После войны на Ордынке еще с год продолжалось относительное благоденствие. Весьма относительное, если принять во внимание всеобщую нищету и голод тех лет.

А потом произошла катастрофа: вышло постановление ЦК “О журналах „Звезда” и „Ленинград””. В самом постановлении да и в докладе Жданова имя Ардова не упоминается, но изничтожать принялись не только Зощенко, но и вообще всех сатириков и юмористов. На несколько лет Ардова перестали печатать совершенно.

Вот тогда-то исчезли из нашей квартиры и кабинетный рояль, и почти все ценные книги, например собрание сочинений Льва Толстого.

Кормился, да и нас всех кормил, Ардов тем, что читал свои смешные рассказы в жалких загородных клубах, а еще писал репертуар для артистов эстрады и цирка.

На стене, обитой темно-красным шелком, висят большие фотографические портреты. Величественный старик в чалме, клоун в колпаке и с размалеванным лицом и еще какие-то неизвестные мне люди. Но зато там есть фотография человека в смешной шляпе и с усиками: это самый лучший артист на свете, обожаемый мною Карандаш!

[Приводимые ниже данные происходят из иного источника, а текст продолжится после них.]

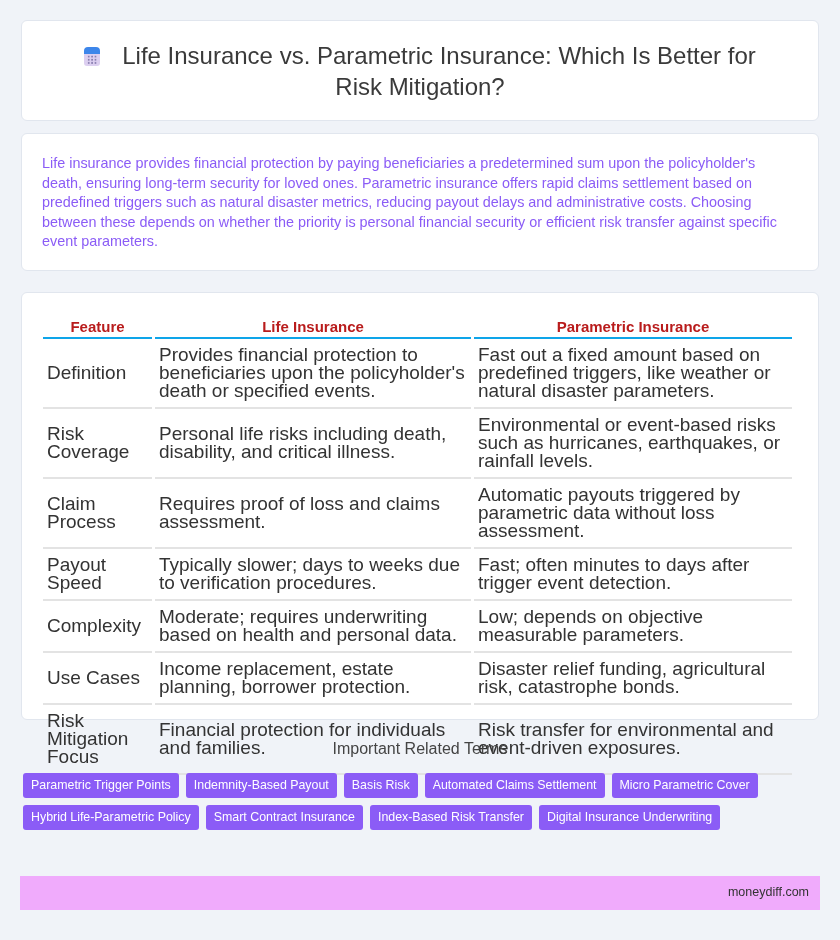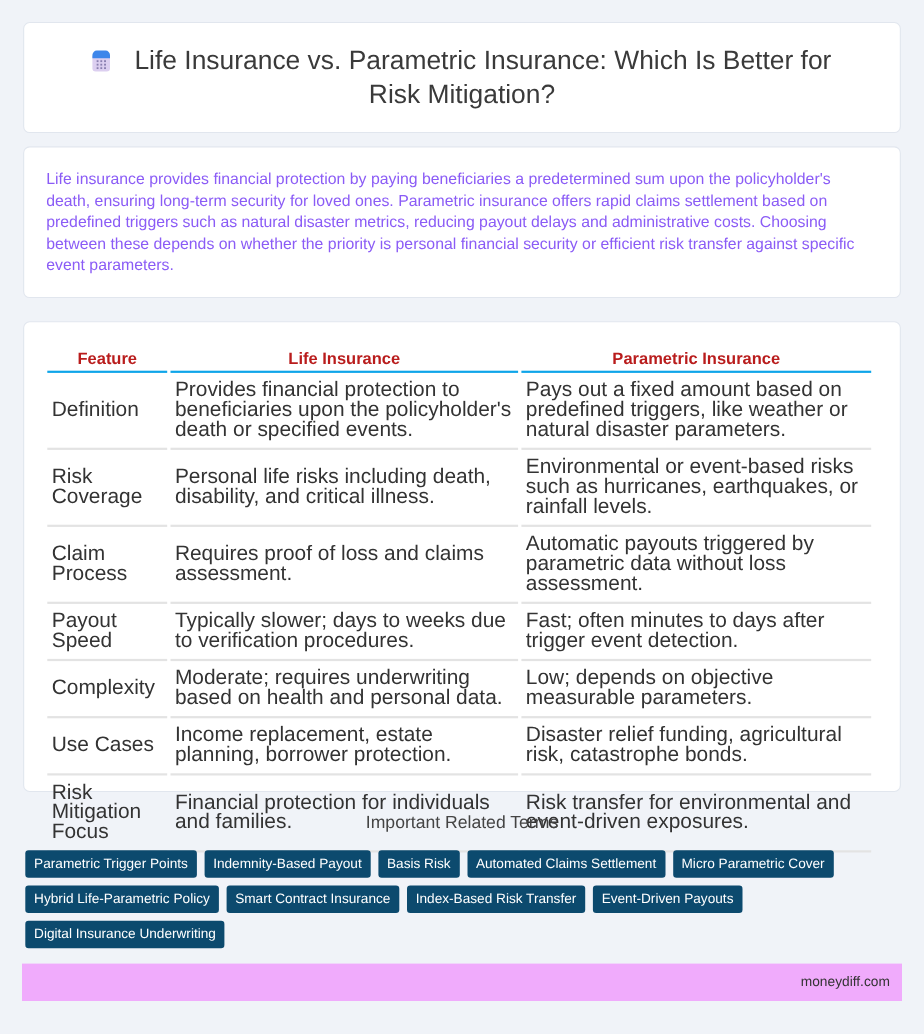"Pays out a fixed amount" td { text: Pays -> Fast }
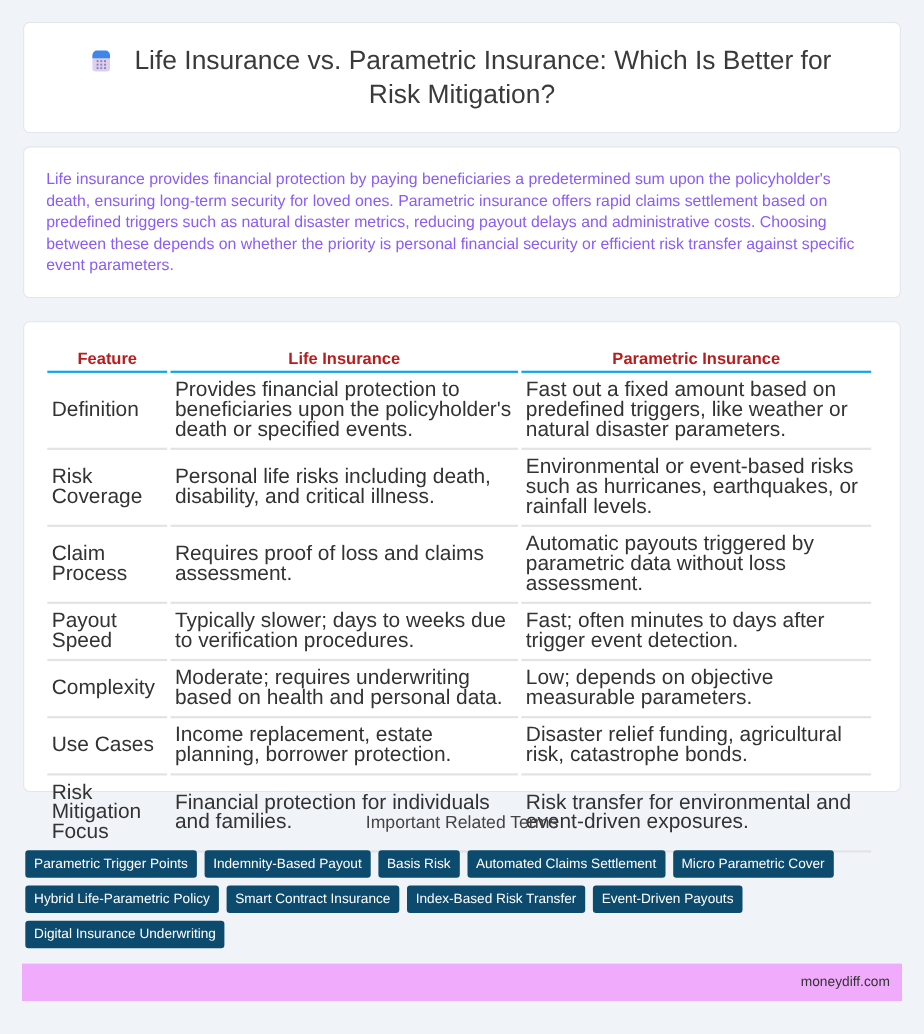"Parametric Trigger Points" .tag { background: #0c4a6e -> #8b5cf6 }
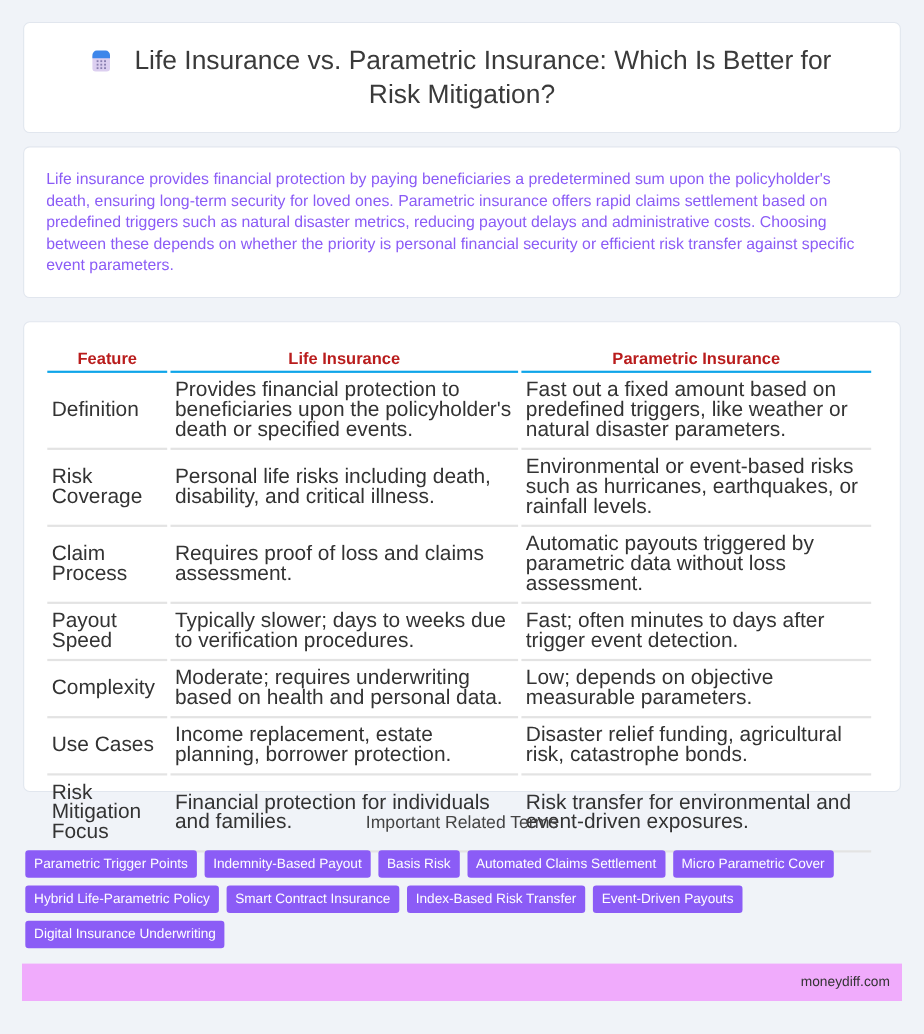"Event-Driven Payouts" span.tag { html: <span>Event-Driven Payouts</span> -> none }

Портреты эти висели в маленьком фойе при директорской ложе в цирке на Цветном бульваре. А еще там стоял небольшой столик с белой скатертью, а около него находилась приветливая и услужливая женщина, которая продавала бутерброды, пирожные и откупоривала нам бутылки с лимонадом...

Ах, как я в детстве любил цирк!.. Насколько театр мне был всегда отвратителен своей изначальной фальшью, настолько цирк пленял своей естественностью. Лошадь так лошадь, силач так силач!.. А в этой тягомотной “Синей птице” — уродливые псевдодети, а в клетке — никакая не птица, а чучело...

Директор нашей школы стоит в вестибюле возле дверей своего кабинета. Он в коричневом мятом костюме и с неопрятной шевелюрой. За сильную кривизну ног директор получил прозвище Колёса. (Иногда это произносится и в единственном числе — Колёс.) Он не выговаривает, как-то проглатывает буквы “р” и “л”, и по этой причине каждый второй ученик с успехом имитирует его речь. Пронзительный взгляд директора выхватывает из толпы снующих детей мою фигурку, и он властным жестом подзывает меня к себе. Колёс слегка склоняется надо мной и говорит:

— Мама в шко-е бу-а?.. Почему не бу-а?.. Кто тебе учиться мешает?.. Мы тебе мешаем?.. Почему ты мо-учишь?.. А?..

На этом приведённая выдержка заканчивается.